Excellent
30 October 2010
Warning: Spoilers
The Quiet American is an enjoyable and intelligent film about Vietnam in the early 1950s. On the surface it can be viewed as a film about two men fighting over a girl, but it also provides an interesting commentary on post-war geopolitics. The film is set in 1952 when the threat of "world communism" became an obsession for many.

Thomas Fowler (Michael Caine) is a cynical London Times correspondent based in Vietnam. Fowler is an older man, living with a beautiful young Vietnamese mistress called Phuong. Alden Pyle (Brendan Fraser) is a young, energetic, American idealist who befriends Fowler and later steals his girl. Fowler is jaded, lazy and selfish. He doesn't want to return to the UK. Pyle wants to rescue Phuong from what he considers to be a bleak future with Fowler. He offers marriage and Phuong accepts. She wants someone affluent to look after her. It's never clear whether she really cares about either Fowler or Pyle.

The relationship and competition between Fowler and Pyle can be interpreted as a metaphor for the post-war relationship between the U.S. and the European colonial powers. Pyle considers French efforts to defeat the communists in Vietnam as ineffectual. He doesn't like the way the Europeans exploit their colonies and treat people like second class citizens in their own countries. Pyle wants the Europeans out of the way so that America can lead the struggle against the communists; he favors a Third Way.

We eventually find out that Pyle is a senior CIA agent and the "Third Way" involves the U.S. putting its own thugs in charge. America's man is General Thé who commits two atrocities witnessed by Fowler, one in which women and children are killed. Pyle recognizes that the general is cruel and ruthless, but doesn't appreciate that backing violent thugs like the general is not in America's long term interests because it alienates the local population. Fowler doesn't approve of the carnage that develops and helps the communists to assassinate Pyle.
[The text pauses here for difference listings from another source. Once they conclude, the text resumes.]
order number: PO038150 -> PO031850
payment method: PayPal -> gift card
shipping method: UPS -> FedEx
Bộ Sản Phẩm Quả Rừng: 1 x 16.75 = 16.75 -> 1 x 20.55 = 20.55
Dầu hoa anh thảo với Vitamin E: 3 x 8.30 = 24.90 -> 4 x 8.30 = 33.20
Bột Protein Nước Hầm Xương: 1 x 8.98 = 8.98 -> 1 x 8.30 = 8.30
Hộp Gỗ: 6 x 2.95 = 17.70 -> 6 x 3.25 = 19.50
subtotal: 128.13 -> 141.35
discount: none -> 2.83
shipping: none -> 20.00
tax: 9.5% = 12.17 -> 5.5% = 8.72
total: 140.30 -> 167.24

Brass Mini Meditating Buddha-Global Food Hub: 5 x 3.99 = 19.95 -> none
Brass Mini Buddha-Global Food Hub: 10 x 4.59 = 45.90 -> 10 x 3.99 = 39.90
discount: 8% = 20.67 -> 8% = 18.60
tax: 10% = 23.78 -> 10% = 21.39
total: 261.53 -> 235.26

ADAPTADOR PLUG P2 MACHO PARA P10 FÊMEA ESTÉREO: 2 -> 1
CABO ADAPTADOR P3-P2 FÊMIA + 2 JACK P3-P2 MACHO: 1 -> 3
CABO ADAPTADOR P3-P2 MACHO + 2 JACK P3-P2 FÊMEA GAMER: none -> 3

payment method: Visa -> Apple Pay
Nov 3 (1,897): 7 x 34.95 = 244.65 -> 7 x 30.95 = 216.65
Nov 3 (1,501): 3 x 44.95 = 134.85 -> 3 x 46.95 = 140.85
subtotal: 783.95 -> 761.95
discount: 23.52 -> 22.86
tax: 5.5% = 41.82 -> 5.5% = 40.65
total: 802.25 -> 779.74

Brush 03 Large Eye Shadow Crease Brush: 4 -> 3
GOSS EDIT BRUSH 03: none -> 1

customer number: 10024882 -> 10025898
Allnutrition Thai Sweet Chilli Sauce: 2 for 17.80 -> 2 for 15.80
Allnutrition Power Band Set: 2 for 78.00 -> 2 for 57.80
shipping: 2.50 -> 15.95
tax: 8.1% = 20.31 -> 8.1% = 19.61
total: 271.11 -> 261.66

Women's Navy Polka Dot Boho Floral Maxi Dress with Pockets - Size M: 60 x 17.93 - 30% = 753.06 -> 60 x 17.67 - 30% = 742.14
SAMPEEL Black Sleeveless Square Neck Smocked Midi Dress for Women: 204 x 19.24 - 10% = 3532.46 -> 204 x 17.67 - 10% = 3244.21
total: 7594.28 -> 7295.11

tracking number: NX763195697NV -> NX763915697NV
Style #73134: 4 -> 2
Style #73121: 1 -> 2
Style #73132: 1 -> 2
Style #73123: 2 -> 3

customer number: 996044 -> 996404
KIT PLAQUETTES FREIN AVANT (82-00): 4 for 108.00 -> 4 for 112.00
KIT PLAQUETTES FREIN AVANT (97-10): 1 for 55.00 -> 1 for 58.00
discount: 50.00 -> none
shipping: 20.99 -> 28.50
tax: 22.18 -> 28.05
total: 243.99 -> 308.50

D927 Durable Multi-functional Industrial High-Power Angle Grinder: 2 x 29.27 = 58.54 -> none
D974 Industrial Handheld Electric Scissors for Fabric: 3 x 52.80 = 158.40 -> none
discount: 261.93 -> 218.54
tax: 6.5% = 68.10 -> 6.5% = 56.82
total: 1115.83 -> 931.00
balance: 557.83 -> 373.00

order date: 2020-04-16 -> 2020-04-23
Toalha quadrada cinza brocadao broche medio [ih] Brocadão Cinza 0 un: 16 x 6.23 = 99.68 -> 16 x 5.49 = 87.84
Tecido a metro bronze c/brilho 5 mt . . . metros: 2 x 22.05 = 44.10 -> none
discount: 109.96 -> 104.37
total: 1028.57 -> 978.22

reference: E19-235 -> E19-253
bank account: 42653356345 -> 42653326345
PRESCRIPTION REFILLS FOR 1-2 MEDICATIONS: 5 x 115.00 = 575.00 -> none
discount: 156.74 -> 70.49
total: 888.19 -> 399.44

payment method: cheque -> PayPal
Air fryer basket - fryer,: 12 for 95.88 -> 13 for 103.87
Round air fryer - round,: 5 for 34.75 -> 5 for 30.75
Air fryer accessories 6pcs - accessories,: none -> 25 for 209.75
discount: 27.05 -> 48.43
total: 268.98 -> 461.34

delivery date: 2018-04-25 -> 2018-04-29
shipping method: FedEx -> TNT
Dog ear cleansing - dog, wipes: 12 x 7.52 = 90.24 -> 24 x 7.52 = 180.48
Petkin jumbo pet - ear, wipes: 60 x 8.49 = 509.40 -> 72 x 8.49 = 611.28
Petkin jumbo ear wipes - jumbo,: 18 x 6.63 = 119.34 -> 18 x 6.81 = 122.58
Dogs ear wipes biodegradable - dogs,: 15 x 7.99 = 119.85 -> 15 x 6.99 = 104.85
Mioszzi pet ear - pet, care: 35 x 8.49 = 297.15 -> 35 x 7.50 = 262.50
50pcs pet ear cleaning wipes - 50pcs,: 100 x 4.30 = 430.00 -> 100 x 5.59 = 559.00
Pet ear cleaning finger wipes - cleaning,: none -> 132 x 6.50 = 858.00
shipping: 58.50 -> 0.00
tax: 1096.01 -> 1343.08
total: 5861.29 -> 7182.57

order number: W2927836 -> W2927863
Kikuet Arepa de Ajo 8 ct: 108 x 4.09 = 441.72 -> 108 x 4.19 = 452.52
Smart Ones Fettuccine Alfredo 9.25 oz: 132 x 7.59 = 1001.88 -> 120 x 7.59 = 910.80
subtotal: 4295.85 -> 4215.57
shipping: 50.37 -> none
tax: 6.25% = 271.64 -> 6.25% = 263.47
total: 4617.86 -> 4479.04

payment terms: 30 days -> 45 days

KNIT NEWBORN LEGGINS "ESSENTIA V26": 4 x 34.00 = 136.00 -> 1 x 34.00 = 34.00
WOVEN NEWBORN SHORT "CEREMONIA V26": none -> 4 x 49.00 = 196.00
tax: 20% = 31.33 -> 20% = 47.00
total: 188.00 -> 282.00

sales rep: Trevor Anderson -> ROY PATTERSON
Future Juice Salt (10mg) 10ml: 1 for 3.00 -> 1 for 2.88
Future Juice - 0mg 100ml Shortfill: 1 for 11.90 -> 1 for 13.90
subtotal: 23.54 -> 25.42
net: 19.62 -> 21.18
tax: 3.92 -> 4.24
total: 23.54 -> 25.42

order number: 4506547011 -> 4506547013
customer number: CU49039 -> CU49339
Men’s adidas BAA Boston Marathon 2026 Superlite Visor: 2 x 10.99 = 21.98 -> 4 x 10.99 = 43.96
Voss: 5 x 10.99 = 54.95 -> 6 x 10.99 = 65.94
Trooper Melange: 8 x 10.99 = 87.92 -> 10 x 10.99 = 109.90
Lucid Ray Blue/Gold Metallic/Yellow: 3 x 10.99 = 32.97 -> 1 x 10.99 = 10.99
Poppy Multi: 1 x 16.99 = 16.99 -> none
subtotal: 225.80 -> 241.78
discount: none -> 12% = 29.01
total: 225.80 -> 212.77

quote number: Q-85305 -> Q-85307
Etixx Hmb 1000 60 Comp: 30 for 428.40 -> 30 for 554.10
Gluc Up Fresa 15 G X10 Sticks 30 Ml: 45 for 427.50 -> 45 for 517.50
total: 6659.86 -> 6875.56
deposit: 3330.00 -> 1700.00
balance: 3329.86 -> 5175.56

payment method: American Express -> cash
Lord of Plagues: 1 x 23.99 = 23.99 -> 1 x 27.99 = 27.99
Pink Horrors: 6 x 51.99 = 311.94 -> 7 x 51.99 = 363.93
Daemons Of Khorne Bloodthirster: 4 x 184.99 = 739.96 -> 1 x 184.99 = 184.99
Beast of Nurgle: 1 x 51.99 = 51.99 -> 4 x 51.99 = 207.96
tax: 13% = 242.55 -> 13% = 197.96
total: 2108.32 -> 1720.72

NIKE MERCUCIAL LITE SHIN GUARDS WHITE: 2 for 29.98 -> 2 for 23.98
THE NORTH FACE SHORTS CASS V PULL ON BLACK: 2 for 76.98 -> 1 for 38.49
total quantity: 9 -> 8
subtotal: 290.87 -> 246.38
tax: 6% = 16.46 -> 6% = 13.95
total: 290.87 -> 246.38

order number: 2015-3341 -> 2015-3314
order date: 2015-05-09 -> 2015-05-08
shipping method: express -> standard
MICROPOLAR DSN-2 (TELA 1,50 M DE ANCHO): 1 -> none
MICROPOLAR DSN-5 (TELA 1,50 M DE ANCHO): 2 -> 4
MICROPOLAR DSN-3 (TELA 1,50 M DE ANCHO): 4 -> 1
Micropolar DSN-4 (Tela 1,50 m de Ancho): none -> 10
The communists are viewed sympathetically, they are presented as nationalists who just want to get the foreigners out of their country. The film presents the case that the domino theory was wrong and the Vietnamese just wanted their country back. According to this film they supported the Russians because they funded their independence struggle. The problem was that pushing the Europeans out of their colonies left a vacuum leaving the U.S. to become the world's policeman. I don't know enough about Vietnam to know whether the movie is historically accurate or whether the CIA had a master plan for the country back in 1952. But it is an interesting and thought provoking film.

The film revolves around the complex characters of Fowler and Pyle, Caine and Fraser do an excellent job in bringing the characters to life and making the film work.